There's no question Washington Huskies quarterback Jake Locker has not had the season many expected coming back to Washington for his senior year.
He completed just 55 percent of his passes this season and had bad games against Nebraska and Stanford, including in the Holiday Bowl.
But there's a reason Locker was projected as the No. 1 quarterback taken in the 2011 NFL Draft coming into this season.
In fact, there are many.
Here are 10 reasons why Jake Locker will succeed in the NFL.
Although Jake Locker has had a disappointing season by his standards, returning for another season was the right move and should be done by more players in college football.
Not only does returning clean up your game and give you more time to work on it, it also makes you more prepared for a different world in the NFL.
He may have struggled a bit this year, but it will only improve him as a quarterback if he learned from it.
We've all seen top college quarterbacks enter into a horrible situation with a horrible team and be expected to win the next season for the organization by themselves.
Before Missouri QB Blaine Gabbert declared for the draft and the Seattle Seahawks won the NFC West, I had Locker going to the Seahawks at No. 11 in my mock draft.
Sure, this would have been great for Seahawks fans, but it wouldn't have put Locker in a very good spot to succeed, given that the Seahawks have widespread issues still.
With some better teams moving up on the draft board after the last week of the regular season, Locker has a chance of being drafted to a better team, and thus not being depended on to single-handedly save the team. He also has a better chance to develop if he finds himself learning on the bench for the first year.
Not only did Jake Locker lead the Huskies to victory in the last three regular season games, he did it while playing with a broken rib.
If that's not toughness, I don't know what is.
There are plenty of "namby pamby" quarterbacks that enter the NFL and are stunned by its brutality.
You have to be tough to play in the NFL, and Locker certainly is.
Jake Locker is an extremely mobile quarterback, especially given his size.
He also has good speed for a quarterback, evidenced by his 385 yards rushing and six touchdowns this season.
It's always a plus to be mobile in the NFL, when pockets and windows can close in the blink of an eye.
Not only is Locker a good pocket passer, he can run when in trouble.
Not only is Locker mobile outside the pocket, he's mobile inside it as well.
He has a very good pocket presence, and has the ability to shift from side to side to buy himself more time.
He was only sacked 19 times this season despite throwing the ball the most he ever has at Washington.
Given he might land with a bad team with a bad offensive line, this skill could be very beneficial to him.
There are plenty of dual-threat quarterbacks that can move outside the pocket to buy themselves more time.
But not all of them throw accurately on the move.
Jake Locker can and convincingly so.
Yet another reason he could have success even given a bad offensive line.

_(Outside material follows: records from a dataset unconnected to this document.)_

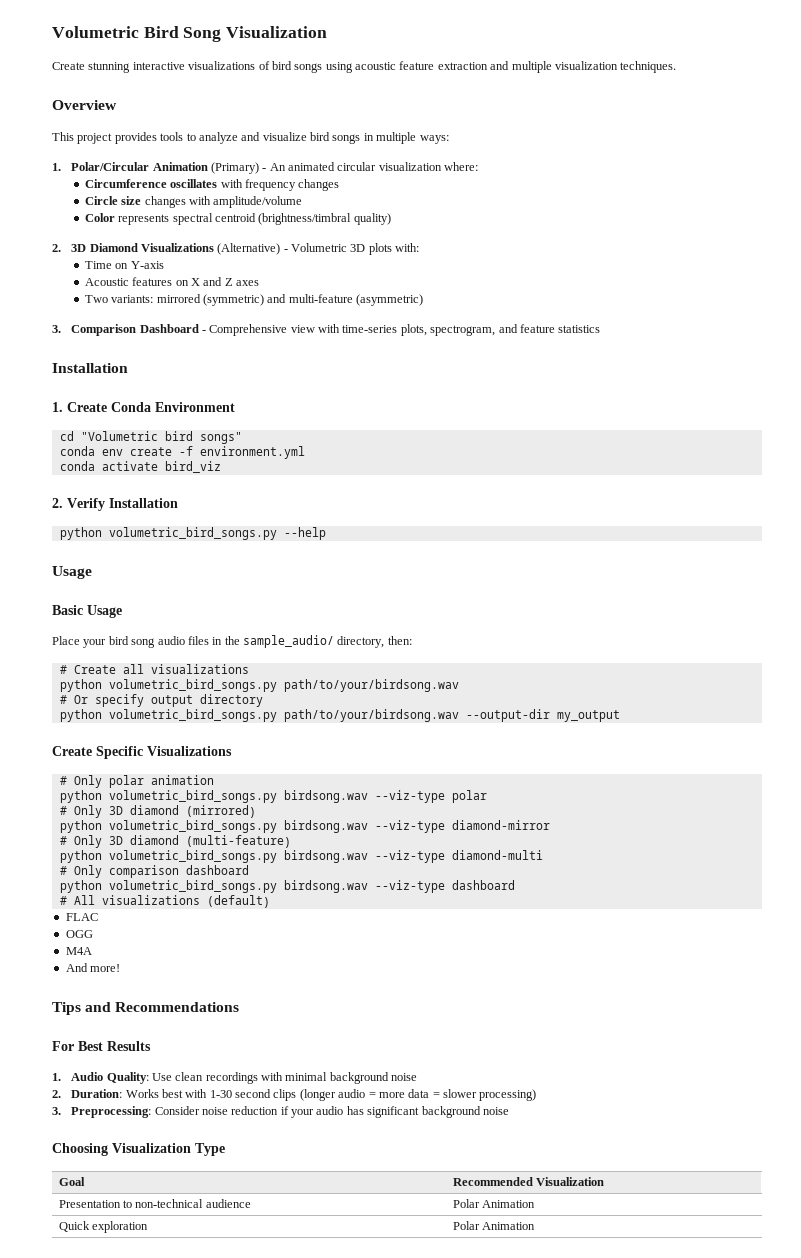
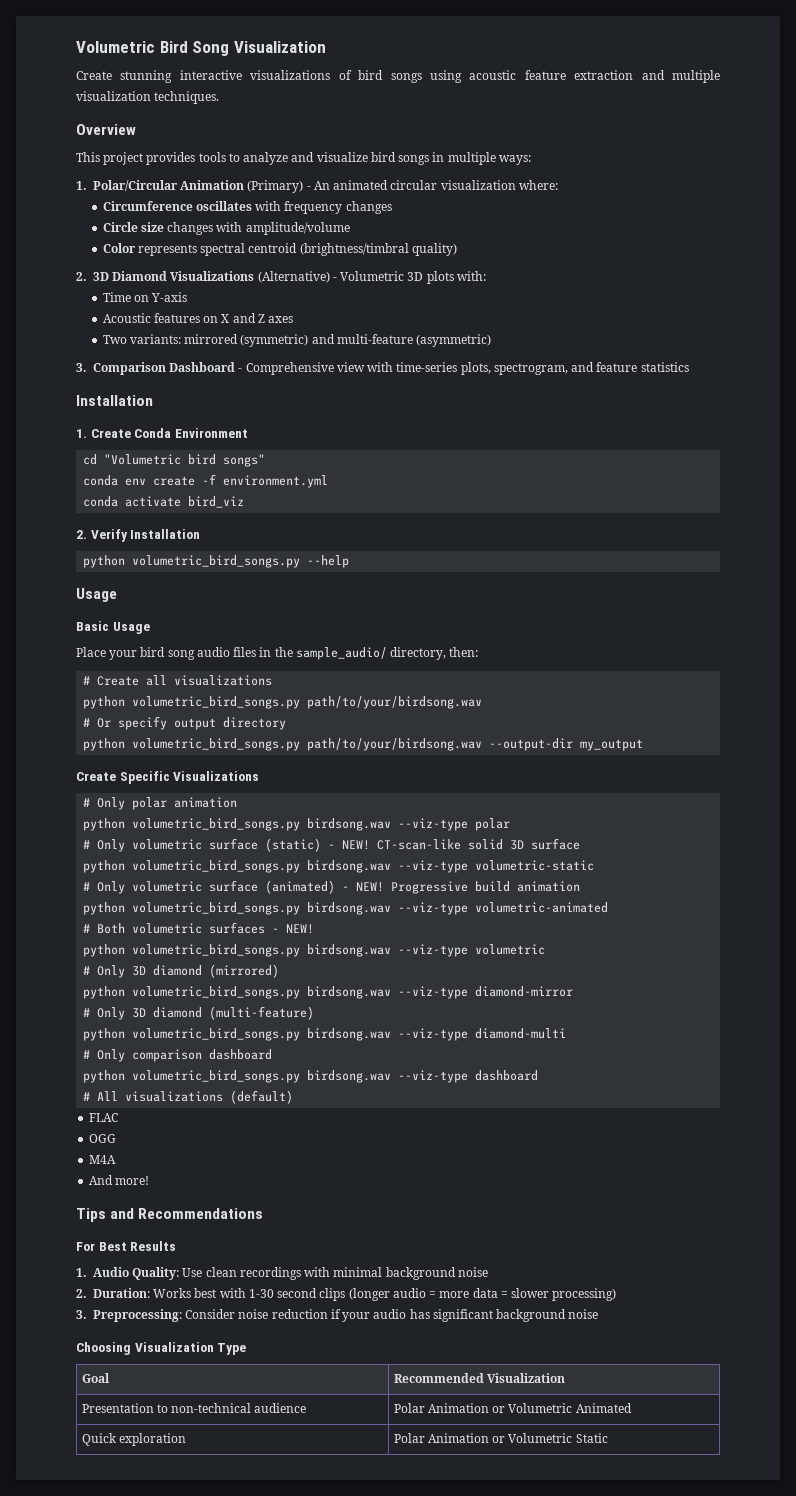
+ # Only volumetric surface (static) - NEW! CT-scan-like solid 3D surface
+ python volumetric_bird_songs.py birdsong.wav --viz-type volumetric-static
+ # Only volumetric surface (animated) - NEW! Progressive build animation
+ python volumetric_bird_songs.py birdsong.wav --viz-type volumetric-animated
+ # Both volumetric surfaces - NEW!
+ python volumetric_bird_songs.py birdsong.wav --viz-type volumetric
- Presentation to non-technical audience | Polar Animation
+ Presentation to non-technical audience | Polar Animation or Volumetric Animated
- Quick exploration | Polar Animation
+ Quick exploration | Polar Animation or Volumetric Static

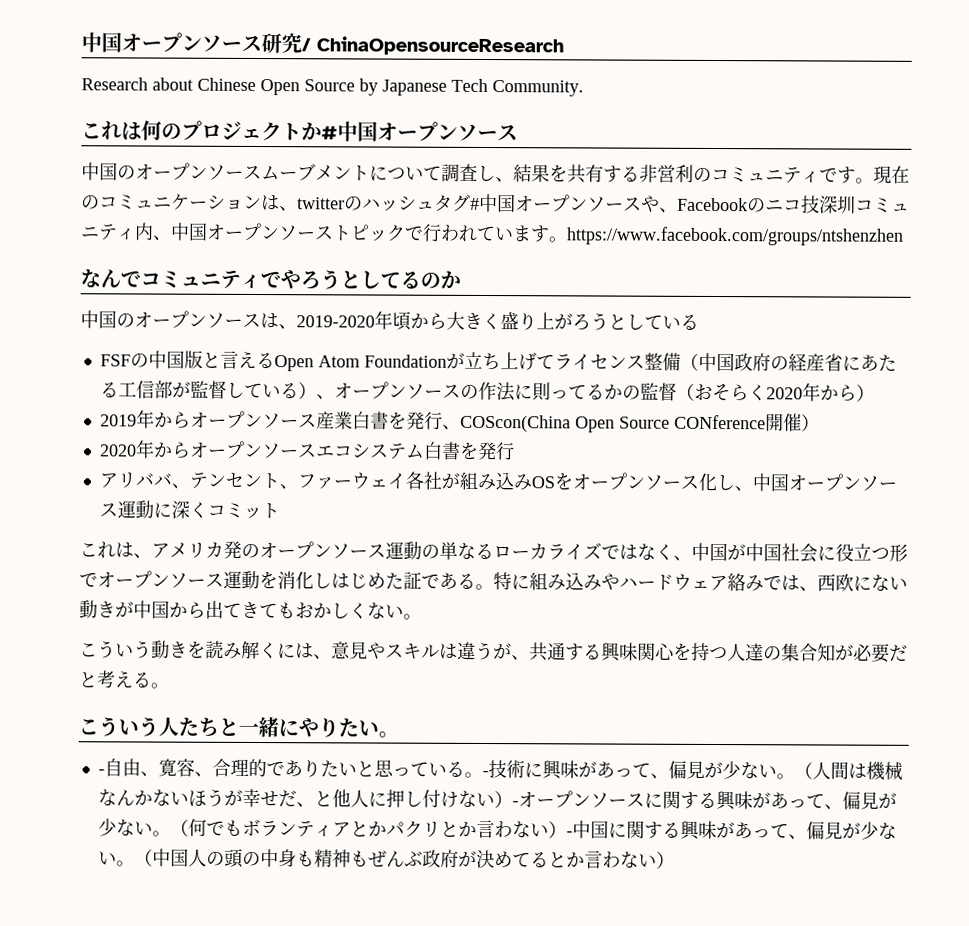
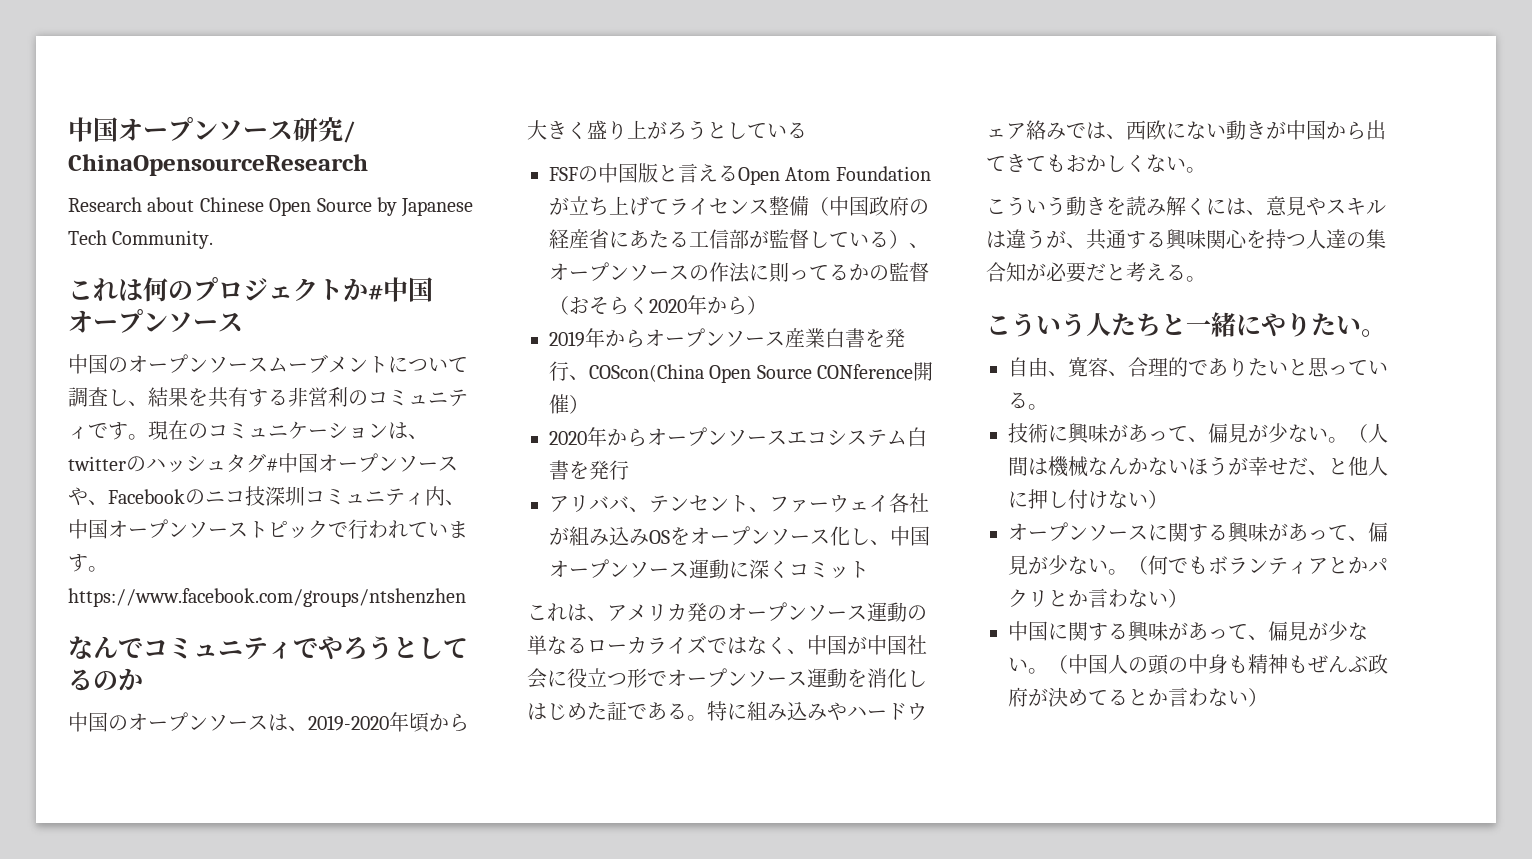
- -自由、寛容、合理的でありたいと思っている。-技術に興味があって、偏見が少ない。
+ 自由、寛容、合理的でありたいと思っている。
+ 技術に興味があって、偏見が少ない。
- （人間は機械なんかないほうが幸せだ、と他人に押し付けない）-オープンソースに関する興味があって、偏見が少ない。
+ （人間は機械なんかないほうが幸せだ、と他人に押し付けない）
+ オープンソースに関する興味があって、偏見が少ない。
- （何でもボランティアとかパクリとか言わない）-中国に関する興味があって、偏見が少ない。
+ （何でもボランティアとかパクリとか言わない）
+ 中国に関する興味があって、偏見が少ない。

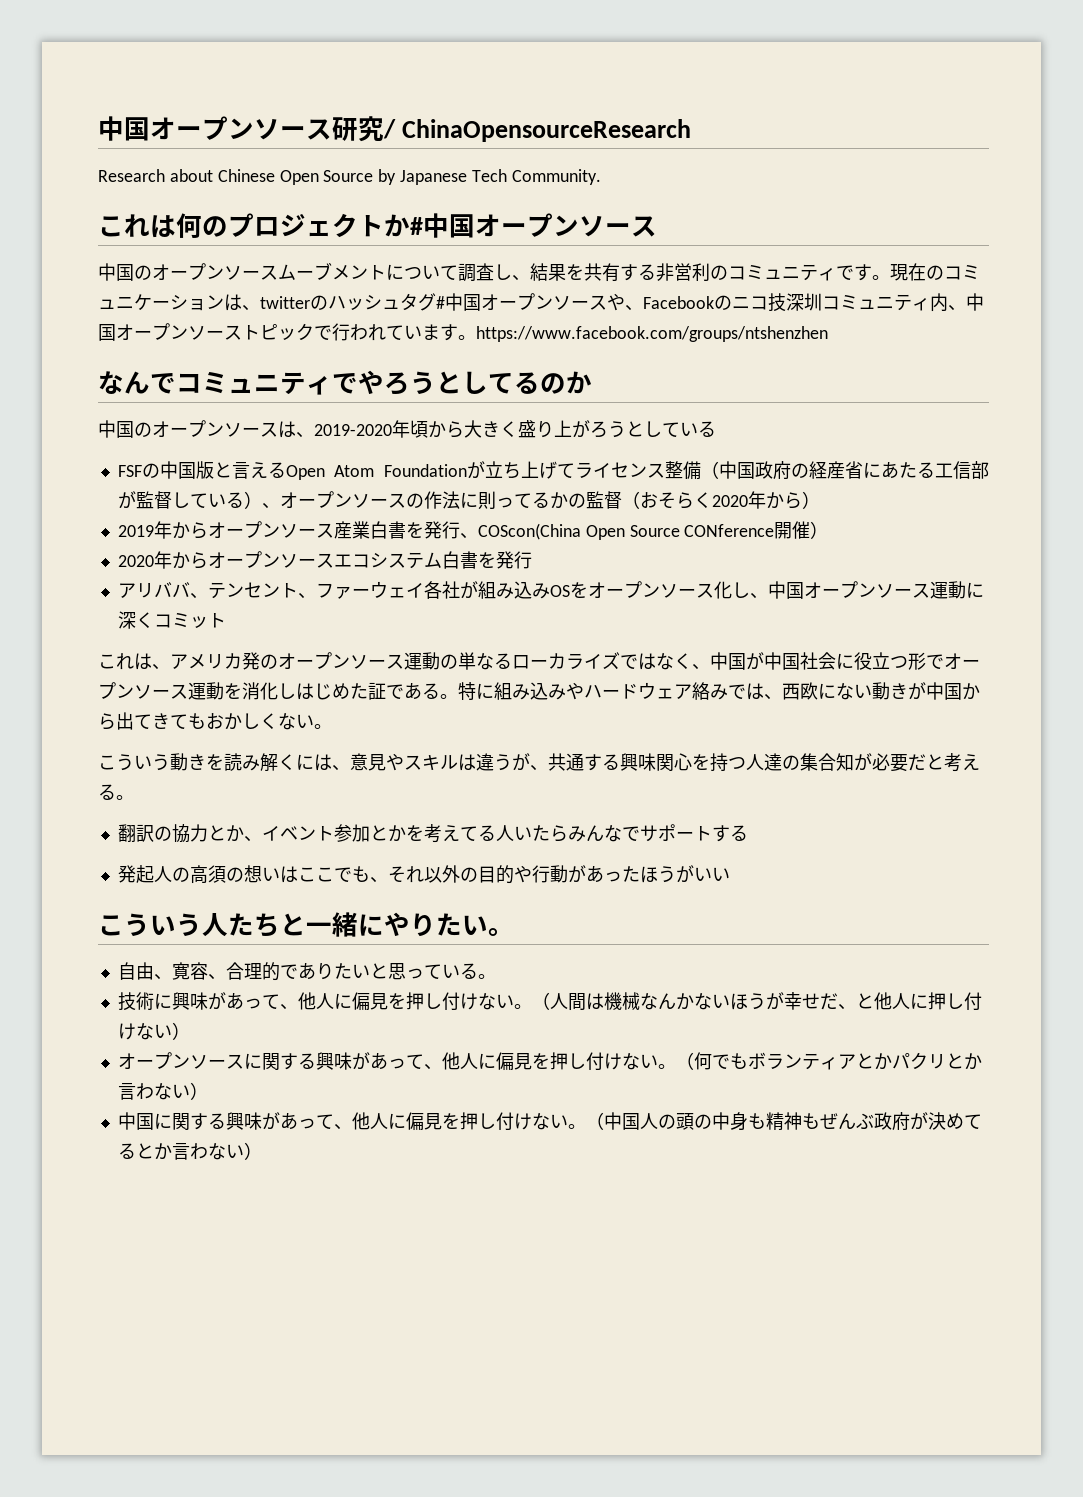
+ 翻訳の協力とか、イベント参加とかを考えてる人いたらみんなでサポートする
+ 発起人の高須の想いはここでも、それ以外の目的や行動があったほうがいい
- 技術に興味があって、偏見が少ない。
+ 技術に興味があって、他人に偏見を押し付けない。
- オープンソースに関する興味があって、偏見が少ない。
+ オープンソースに関する興味があって、他人に偏見を押し付けない。
- 中国に関する興味があって、偏見が少ない。
+ 中国に関する興味があって、他人に偏見を押し付けない。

A quarterback can have all the physical tools in the world, but if he can't lead a team and gain its trust, then he won't be a starting NFL quarterback for very long (just ask Washington State alum Ryan Leaf).
Despite having a broken rib in the final two games of the regular season, Locker led the Huskies to last minute victories in both of these games.
That's the definition of a leader.
Jake Locker has the arm to play in the NFL, there's no doubt about that.
He's had passing touchdowns of 80 and 98 yards while at Washington.
He not only has the arm strength to throw the deep ball, he adds zip to the deep balls he throws.
One of the primary things NFL scouts look at when evaluating a quarterback are mechanics.
Jake Locker has NFL-ready mechanics.
Despite his struggles this year, those mechanics haven't changed.
This is one of the biggest reasons he will succeed in the NFL.
There's nothing worse than entering a team and not only having to learn a new system, but having to learn multiple systems with the same team.
Just ask Seattle native Alex Smith of the San Francisco 49ers.
But Locker doesn't have to worry about this because he has experience in a vast array of schemes, including the West Coast offense, a balanced system, a shotgun spread or a vertical passing game.
Any team that selects him in the 2011 NFL Draft can be assured he at least knows the basics of any given scheme and is somewhat comfortable passing within this said scheme.